Industriemeister Glas – Musterprüfung HQ Technik
Handlungsspezifische Qualifikationen – Technisches Handeln in der Glasindustrie
Musterprüfung |
16 Aufgaben |
Bearbeitungszeit: 90 Minuten
Ausgangssituation
Die Fa. VetroLux GmbH stellt verschiedene Hohlgläser aus Kalk-Natron-Silikatglas her. Die Produktionslinien umfassen großvolumige fossil beheizte Wannen, mehrere Vorkühlofenlinien sowie elektrische Nachheizstrecken.
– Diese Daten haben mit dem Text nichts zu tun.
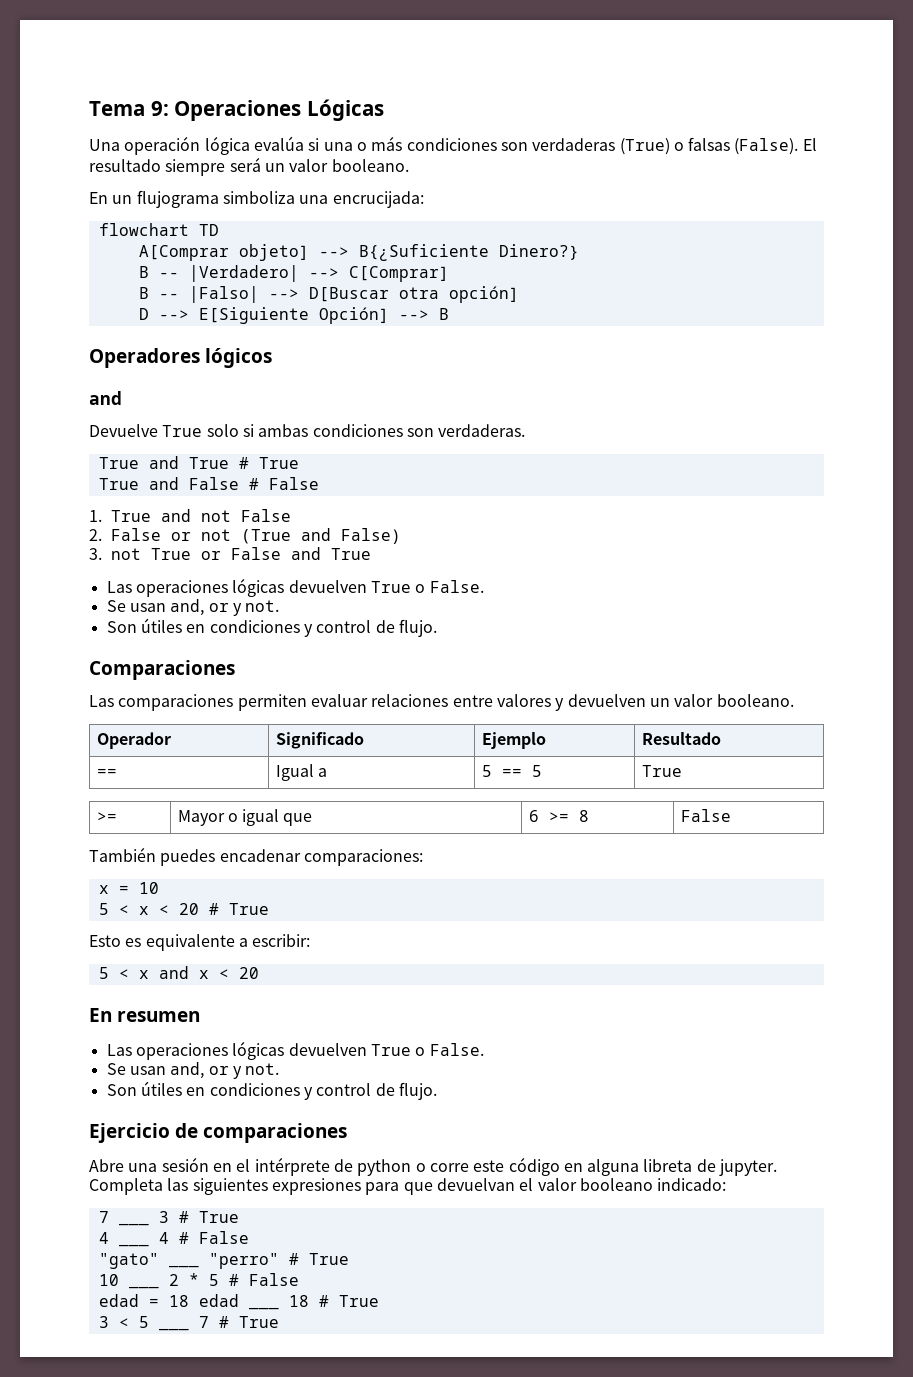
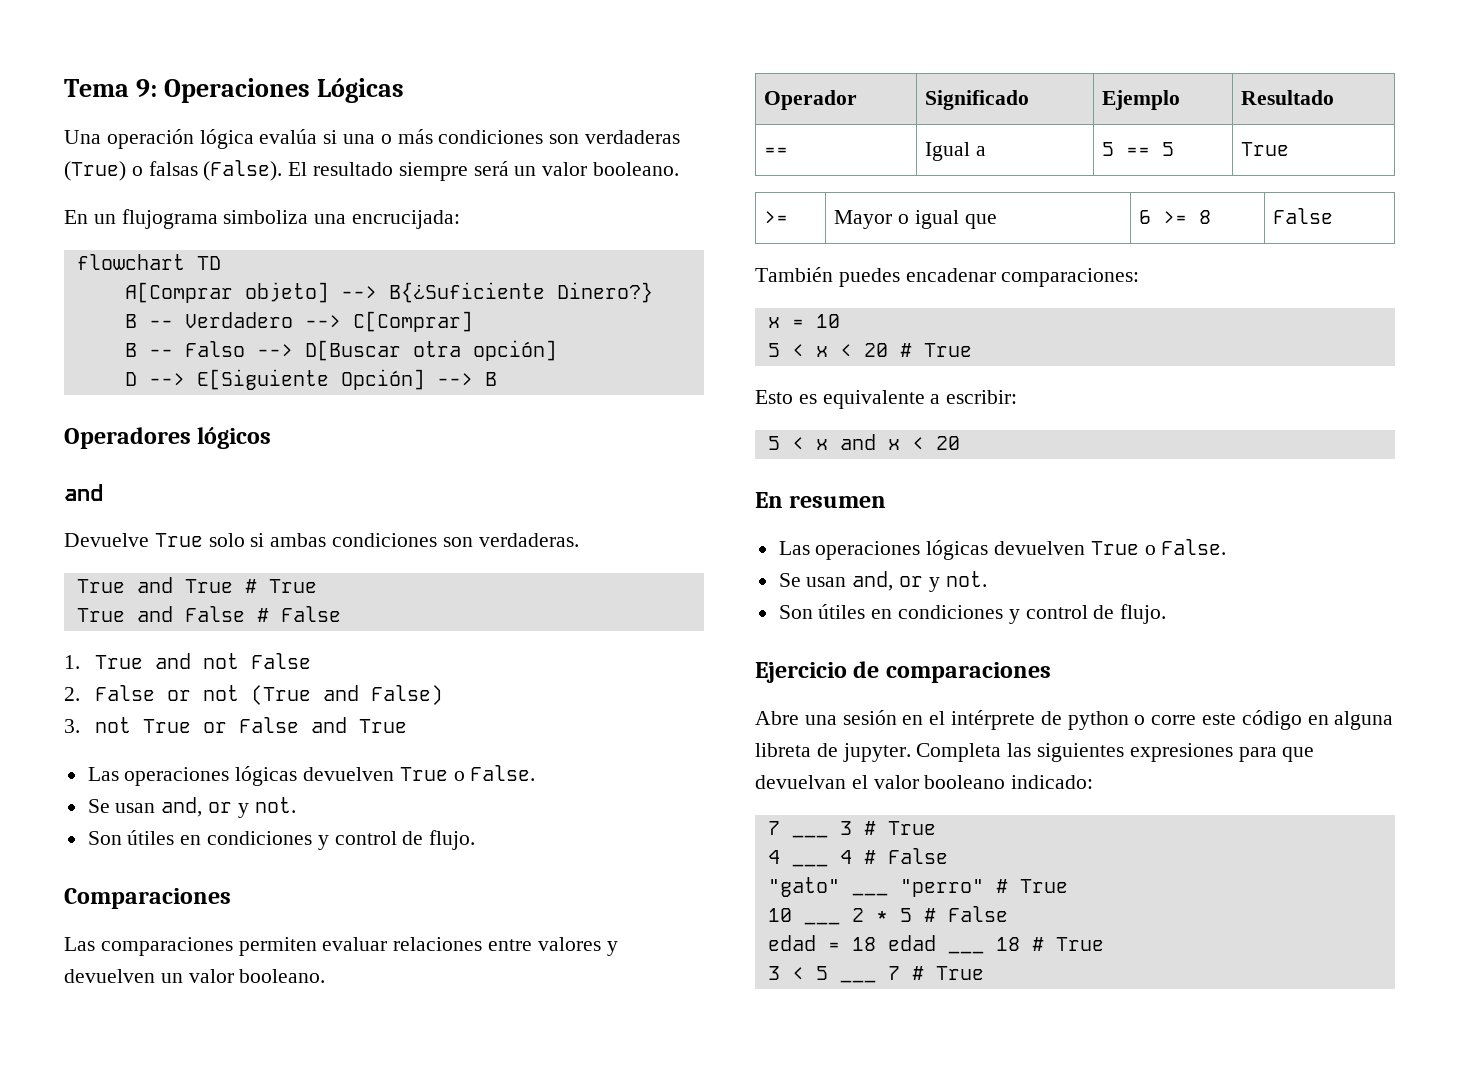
- B -- |Verdadero| --> C[Comprar]
+ B -- Verdadero --> C[Comprar]
- B -- |Falso| --> D[Buscar otra opción]
+ B -- Falso --> D[Buscar otra opción]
Als Industriemeister Technik sind Sie für Prozesskontrolle, Glasqualität, Energieeinsparung und Anlagensicherheit verantwortlich.
Aufgabe 1 – Oxid-Umrechnung in Rohstoffmengen
Für eine Tagesproduktion von 20 t Glas wird folgender Oxidgehalt benötigt:
Oxid | Massen-% |
---|---|
SiO₂ | 72,5 |
Na₂O | 13,0 |
CaO | 9,5 |
MgO | 4,0 |
Al₂O₃ | 1,0 |
Rohstoffe:
- Quarzsand (99,5 % SiO₂)
- Soda (58,5 % Na₂O)
- Dolomit (55,0 % CaO, 38,0 % MgO)
- Feldspat (18,5 % Al₂O₃, 68,0 % SiO₂)
Berechnen Sie die benötigten Rohstoffmengen in kg pro Tag.
Lösung
- Oxidmengen berechnen:
SiO₂ = 20.000 × 0,725 = 14.500 kg
Na₂O = 20.000 × 0,130 = 2.600 kg
CaO = 20.000 × 0,095 = 1.900 kg
MgO = 20.000 × 0,040 = 800 kg
Al₂O₃ = 20.000 × 0,010 = 200 kg
- Rückrechnung auf Rohstoffe:
Na₂O → Soda: 2.600 / 0,585 ≈ 4.444 kg
Al₂O₃ → Feldspat: 200 / 0,185 ≈ 1.081 kg
SiO₂ aus Feldspat: 1.081 × 0,68 ≈ 735 kg
Rest-SiO₂ → Sand: (14.500 – 735) / 0,995 ≈ 13.333 kg
CaO → Dolomit: 1.900 / 0,55 ≈ 3.455 kg
MgO aus Dolomit: 3.455 × 0,38 ≈ 1.313 kg → Überdeckung erlaubt
- Ergebnisbeispiel:
- Quarzsand: ca. 13.333 kg
- Soda: ca. 4.444 kg
- Dolomit: ca. 3.455 kg
- Feldspat: ca. 1.081 kg
Aufgabe 2 – Flussmittelwirkung & Vergleich
Flussmittel erleichtern das Aufschmelzen des Gemenges und reduzieren den Energiebedarf.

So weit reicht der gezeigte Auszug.